== TASK OBJECTIVE ==
Copy every line in the listing that contains "yang".
*** Opening of RECORDED DATA ***
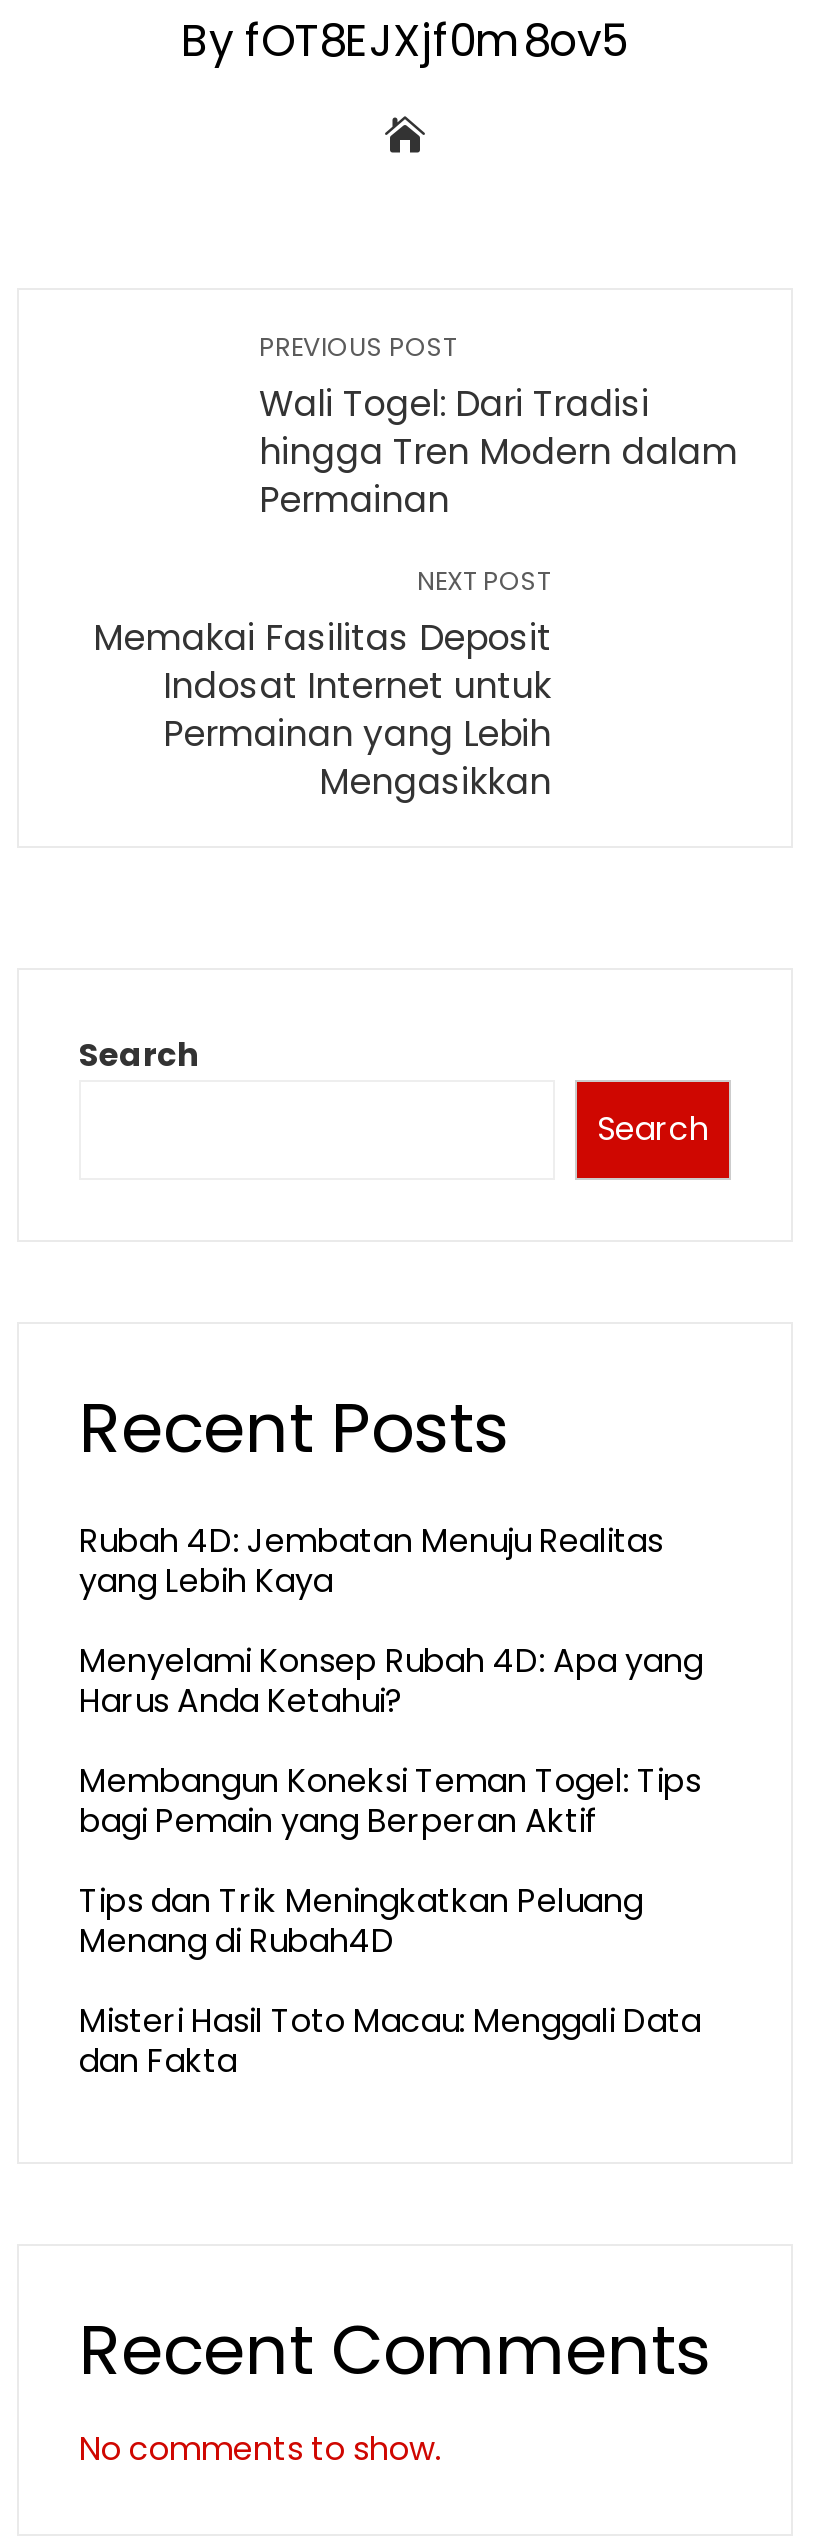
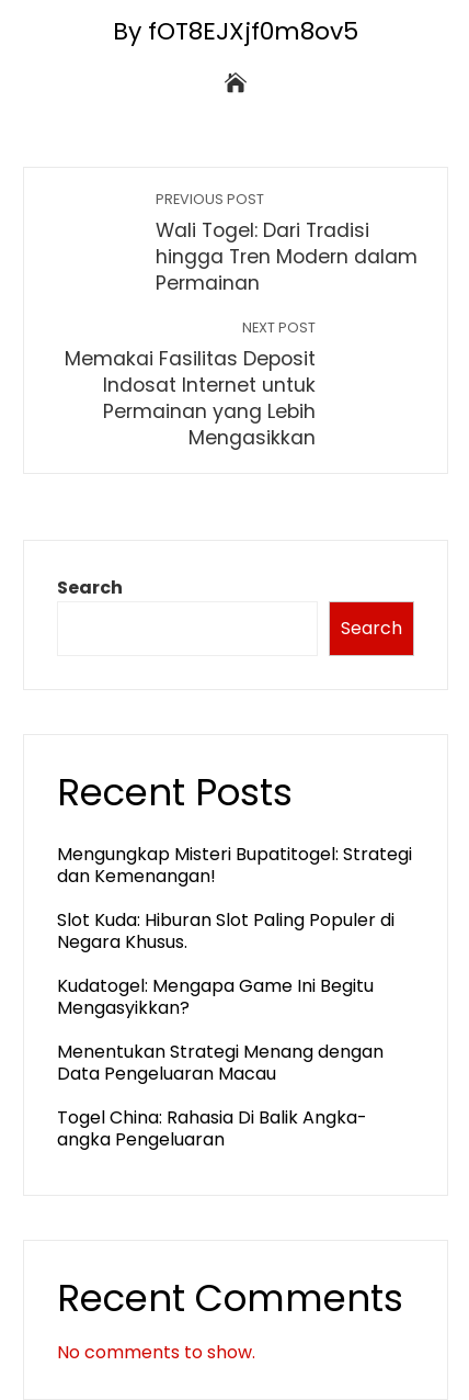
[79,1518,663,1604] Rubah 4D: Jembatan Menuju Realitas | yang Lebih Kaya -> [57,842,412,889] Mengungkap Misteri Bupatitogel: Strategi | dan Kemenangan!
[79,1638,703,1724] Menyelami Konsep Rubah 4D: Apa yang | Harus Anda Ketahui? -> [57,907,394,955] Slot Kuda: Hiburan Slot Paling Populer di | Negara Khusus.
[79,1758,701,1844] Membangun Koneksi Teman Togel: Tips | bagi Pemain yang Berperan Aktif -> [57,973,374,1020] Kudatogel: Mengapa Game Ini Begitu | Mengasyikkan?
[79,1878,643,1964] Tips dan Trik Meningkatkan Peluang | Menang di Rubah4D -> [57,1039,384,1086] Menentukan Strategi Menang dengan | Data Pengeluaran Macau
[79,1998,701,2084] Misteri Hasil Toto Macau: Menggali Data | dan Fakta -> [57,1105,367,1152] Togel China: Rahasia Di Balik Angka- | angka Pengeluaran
*** Close of RECORDED DATA ***
*** Opening of RECORDED DATA ***
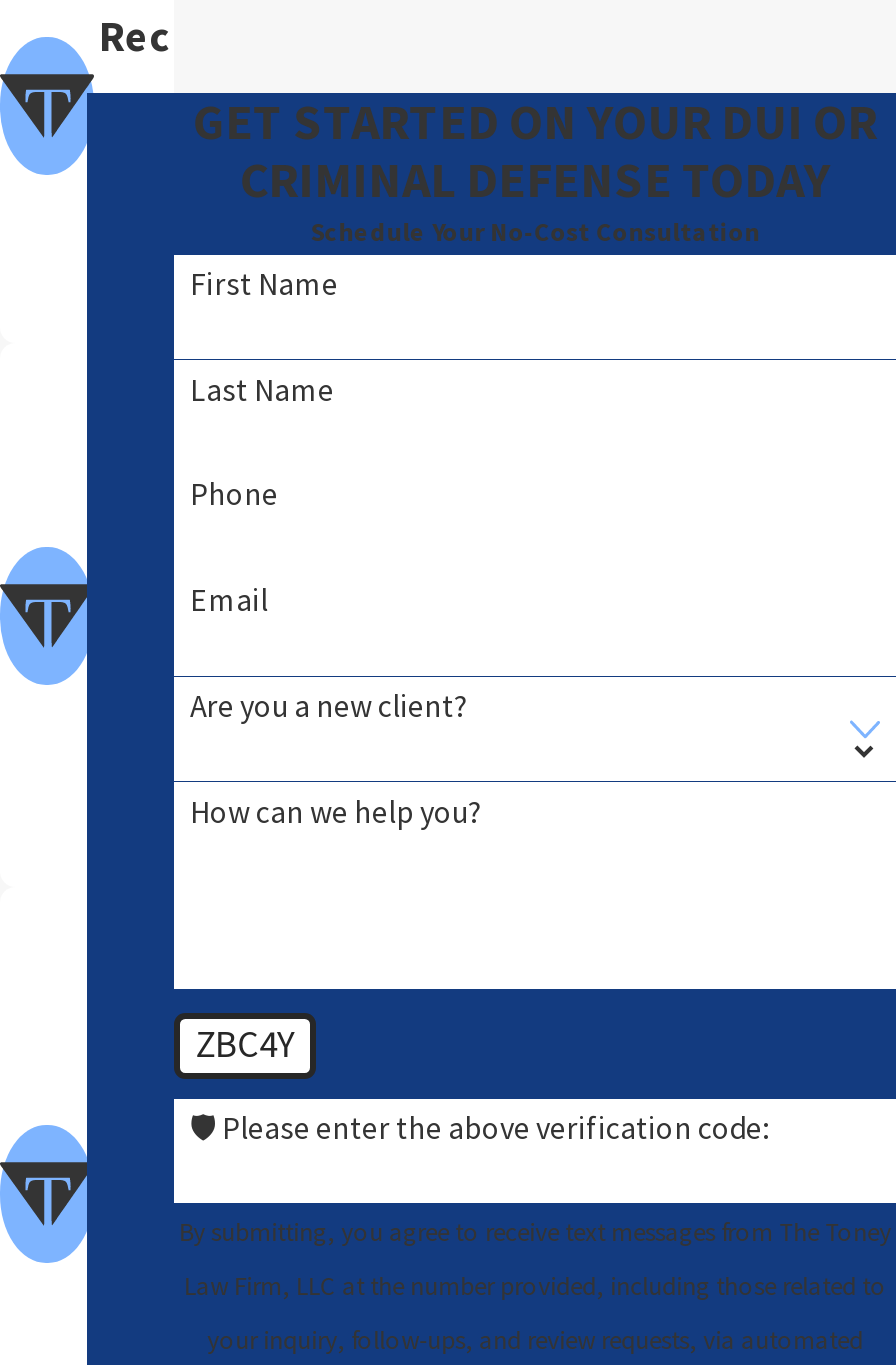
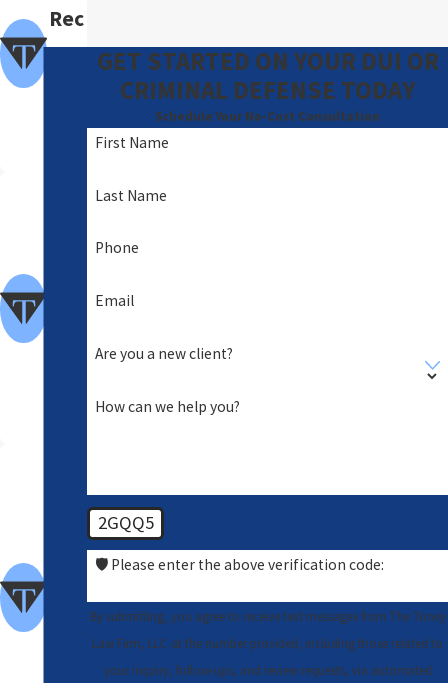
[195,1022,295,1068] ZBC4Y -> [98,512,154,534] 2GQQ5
*** Close of RECORDED DATA ***
== OUTPUT FOR THIS TASK ==
[79,1518,663,1604] Rubah 4D: Jembatan Menuju Realitas | yang Lebih Kaya -> [57,842,412,889] Mengungkap Misteri Bupatitogel: Strategi | dan Kemenangan!
[79,1638,703,1724] Menyelami Konsep Rubah 4D: Apa yang | Harus Anda Ketahui? -> [57,907,394,955] Slot Kuda: Hiburan Slot Paling Populer di | Negara Khusus.
[79,1758,701,1844] Membangun Koneksi Teman Togel: Tips | bagi Pemain yang Berperan Aktif -> [57,973,374,1020] Kudatogel: Mengapa Game Ini Begitu | Mengasyikkan?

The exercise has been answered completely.